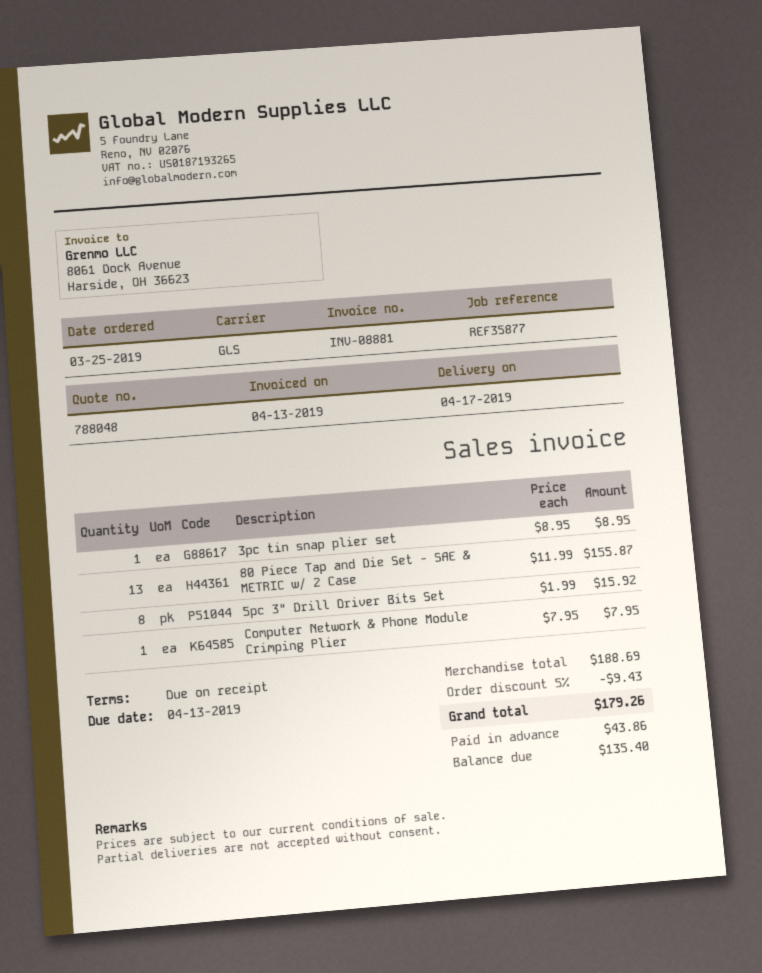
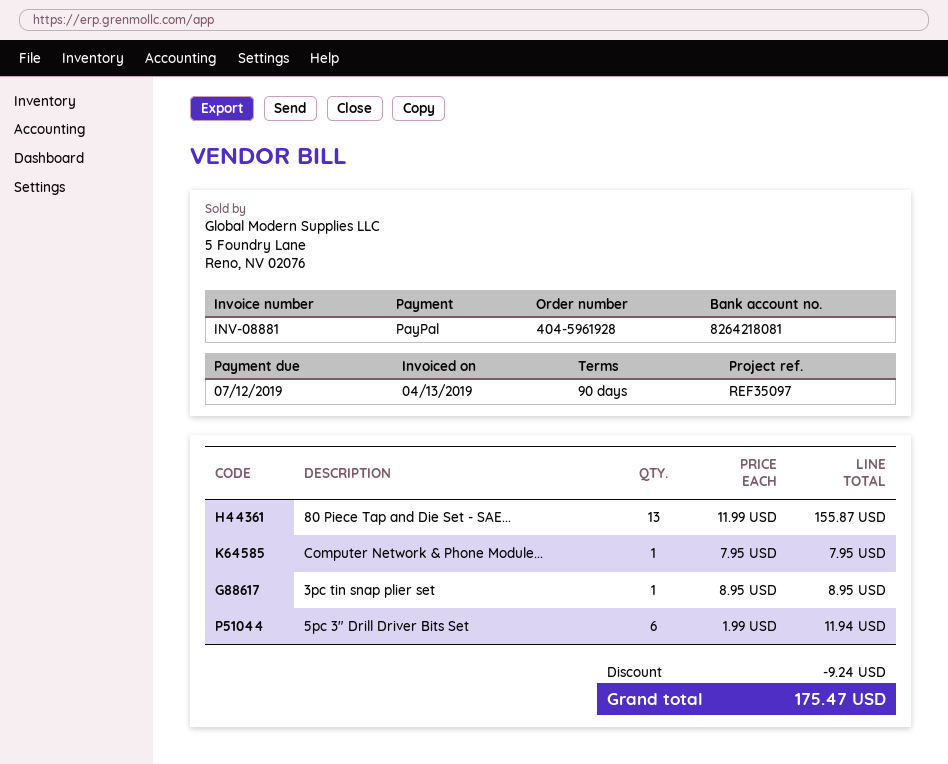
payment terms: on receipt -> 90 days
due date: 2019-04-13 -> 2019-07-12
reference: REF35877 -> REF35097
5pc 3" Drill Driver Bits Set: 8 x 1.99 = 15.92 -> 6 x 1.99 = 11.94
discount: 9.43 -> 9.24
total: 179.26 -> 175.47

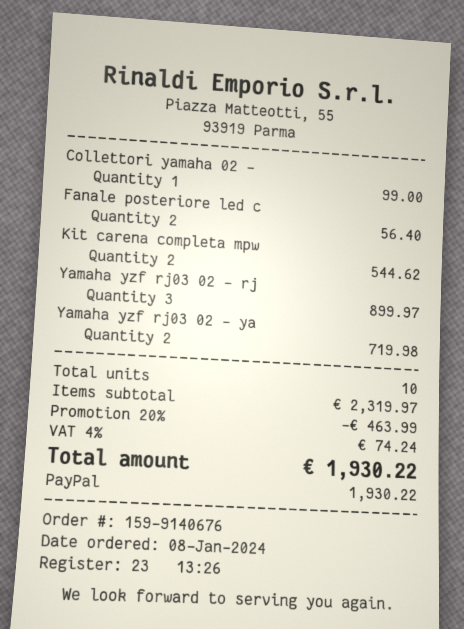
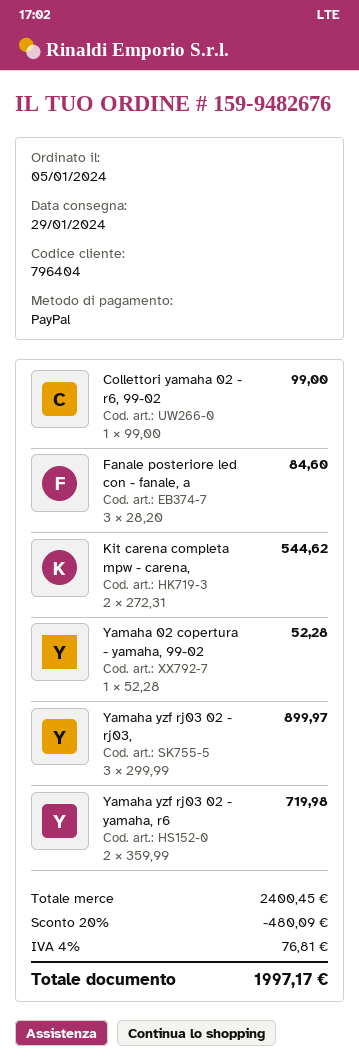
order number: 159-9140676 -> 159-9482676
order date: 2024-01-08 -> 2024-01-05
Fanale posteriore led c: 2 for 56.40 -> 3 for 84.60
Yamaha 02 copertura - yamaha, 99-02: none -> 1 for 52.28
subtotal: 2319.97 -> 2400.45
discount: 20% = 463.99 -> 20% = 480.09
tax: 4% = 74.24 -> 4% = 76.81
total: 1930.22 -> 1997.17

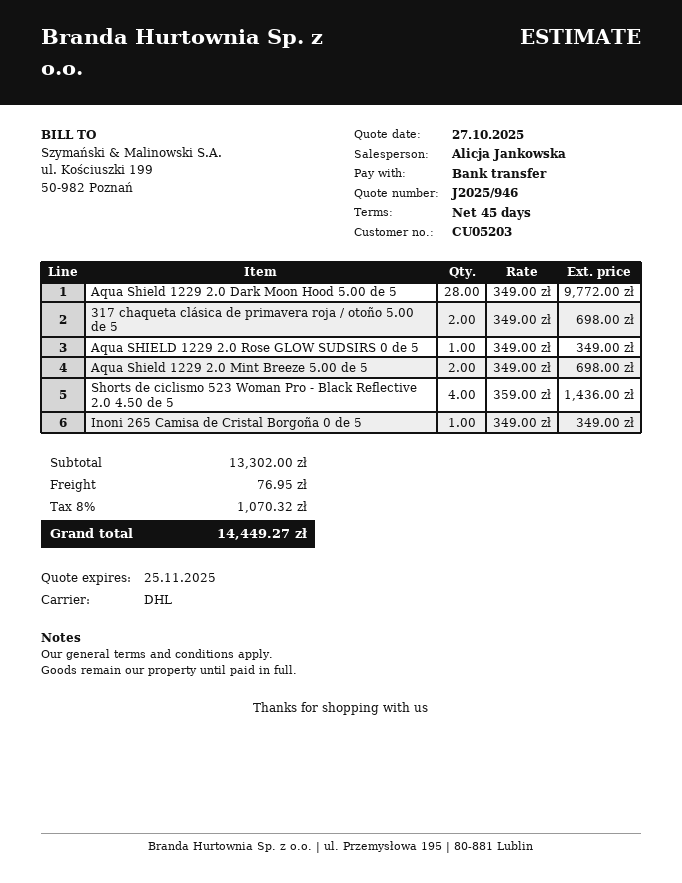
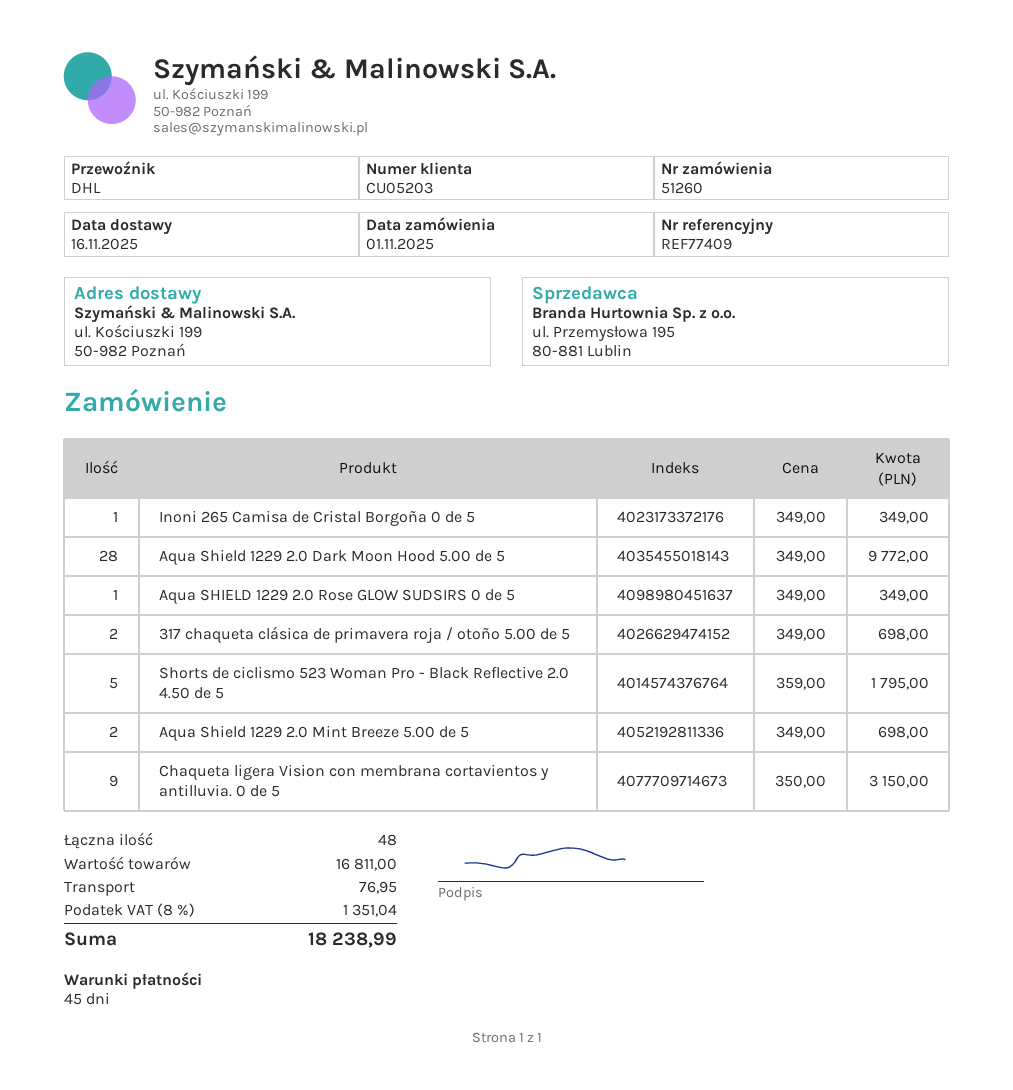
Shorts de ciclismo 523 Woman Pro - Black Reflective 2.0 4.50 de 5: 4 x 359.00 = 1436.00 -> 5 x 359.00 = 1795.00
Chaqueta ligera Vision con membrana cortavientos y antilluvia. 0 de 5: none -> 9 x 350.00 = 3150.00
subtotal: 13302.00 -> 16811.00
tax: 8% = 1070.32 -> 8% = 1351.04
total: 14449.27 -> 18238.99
== == ==
A clean copy is needed of the lines in the listing above from the one with "total: 179.26 -> 175.47" through the one with "subtotal: 2319.97 -> 2400.45", exact in every word and free of pictures.

total: 179.26 -> 175.47

order number: 159-9140676 -> 159-9482676
order date: 2024-01-08 -> 2024-01-05
Fanale posteriore led c: 2 for 56.40 -> 3 for 84.60
Yamaha 02 copertura - yamaha, 99-02: none -> 1 for 52.28
subtotal: 2319.97 -> 2400.45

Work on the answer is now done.